高齢者施設で生活相談員をしておりますわすれものです。
「親の介護で施設を考えなきゃ…」そう思ったときに、よく出てくるのが特養(特別養護老人ホーム)と老健(介護老人保健施設)です。
名前が似ているからこそ、
「どう違うの?」
「うちの親にはどっちが合うの?」
と迷うご家族も多いのではないでしょうか。
この記事では、介護施設を探している方に向けて、特養と老健の違いをできるだけわかりやすくまとめました。難しい専門用語はできるだけ避けて、家族の立場から見た選び方のポイントをお伝えします。
特養(特別養護老人ホーム)とは?
特養は、「長く安心して暮らせる生活の場」です。重度の介護が必要になった高齢者が、最期まで生活できる施設として利用されています。
入所できる人の条件
原則として要介護3以上の方が対象です。日常生活の多くに介護が必要で、自宅での生活が難しい場合に申し込みができます。
費用の目安
月7〜15万円前後が一般的です。収入や資産に応じて「補足給付(特定入所者介護サービス費)」という補助が受けられることもあります。
利用できる期間と特徴
基本的には長期的に入所が可能です。「終の棲家(ついのすみか)」として選ばれることも多く、自宅介護が限界になったときの選択肢として考えられています。

老健(介護老人保健施設)とは?
老健は、「自宅に戻るためのリハビリを重視した施設」です。病院から退院したあと、すぐに自宅での生活に戻るのが難しい方のための“中間施設”ともいわれます。
入所できる人の条件
要介護1〜5の方が対象です。医療的なケアが必要な方や、退院後の在宅復帰に不安がある方が入所するケースが多いです。
費用の目安
月10〜20万円前後。医療ケアやリハビリが比較的手厚いため、特養よりもやや高めになることがあります。
利用できる期間と特徴
原則は3か月程度の利用です。

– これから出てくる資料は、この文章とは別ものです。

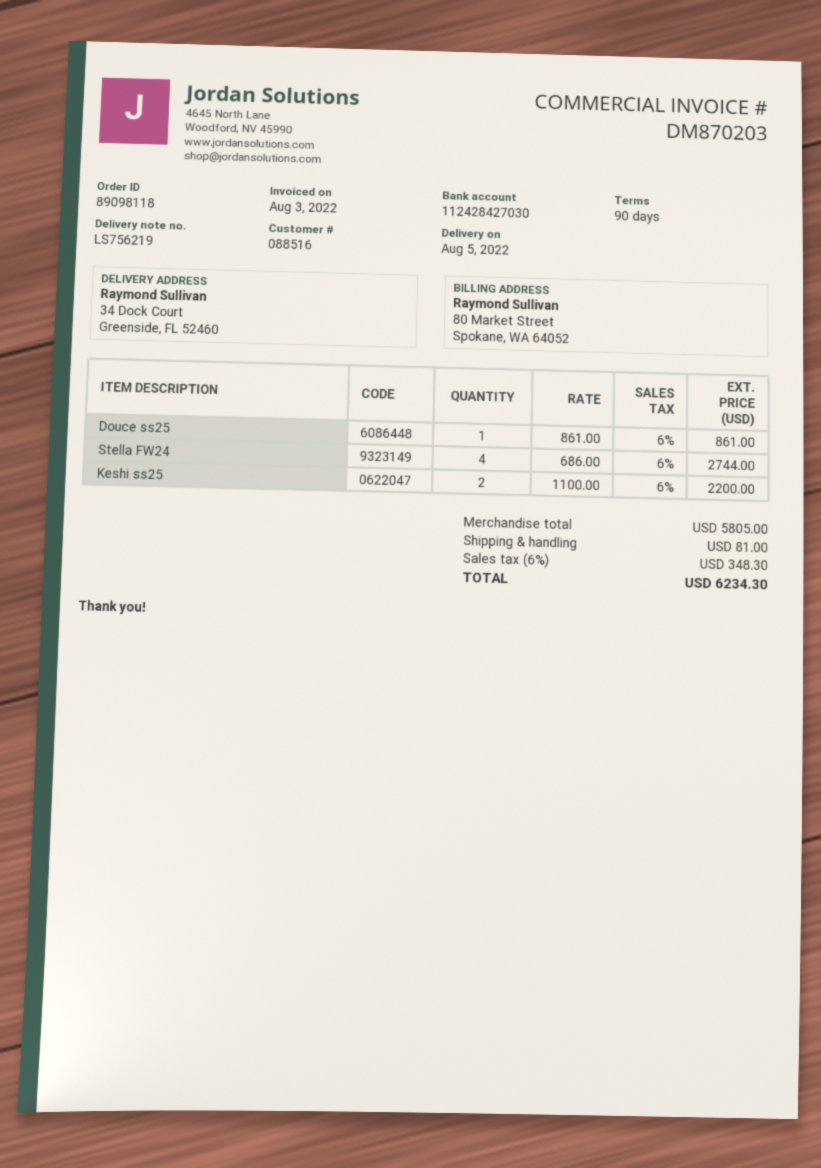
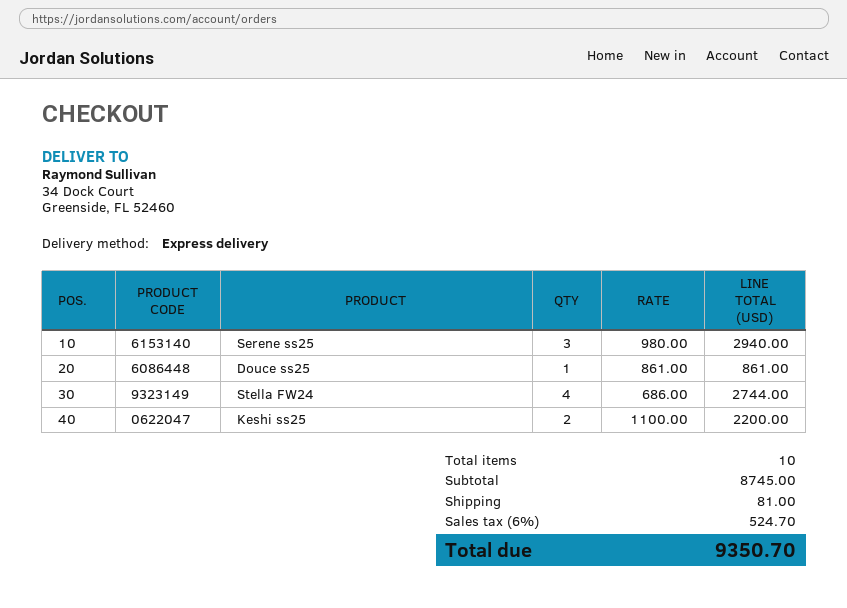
Serene ss25: none -> 3 x 980.00 = 2940.00
subtotal: 5805.00 -> 8745.00
tax: 6% = 348.30 -> 6% = 524.70
total: 6234.30 -> 9350.70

ただし「在宅復帰に向けてもう少し時間が必要」と判断されれば、更新して利用を続けられることもあります。
特養と老健の大きな違い(比較表)
項目 | 特養(特別養護老人ホーム) | 老健(介護老人保健施設) |
---|---|---|
目的 | 長期的な生活の場 | 在宅復帰を目指す中間施設 |
入所条件 | 要介護3以上 | 要介護1〜5 |
利用期間 | 基本的に長期 | 原則3か月(更新可能) |
費用 | 月7〜15万円前後 | 月10〜20万円前後 |
特徴 | 生活支援が中心 | リハビリ・医療体制が充実 |
どちらを選べばいい?向いている人の特徴
特養に向いているケース
- 自宅での介護が限界に近い
- 長く安心して暮らせる場所を探している
- 家族の介護負担を大きく減らしたい
老健に向いているケース
- 退院後すぐに自宅に戻るのが不安
- 在宅生活の準備をしたい
- リハビリをしっかり受けたい
施設選びで失敗しないためのポイント
パンフレットやホームページの情報だけでは、施設の雰囲気はなかなか伝わりません。可能であれば、実際に見学してみるのがおすすめです。
- 職員さんの対応や雰囲気
- 食事の内容や雰囲気
- 利用者さんが穏やかに過ごせているか
こうした部分を直接見て確認することで、家族に合った施設を選びやすくなります。

まとめ:特養と老健の違いを理解して、家族に合った選択を
特養と老健は名前が似ていますが、目的が大きく違います。
- 長く安心して暮らす → 特養
- 自宅に戻る準備をする → 老健
ご家族が「今、一番必要としていることは何か」を考えると、どちらが合っているのかが見えてきます。
介護は誰にとっても初めての経験で、不安や迷いがあって当然です。この記事が、少しでも施設選びの参考になればうれしいです。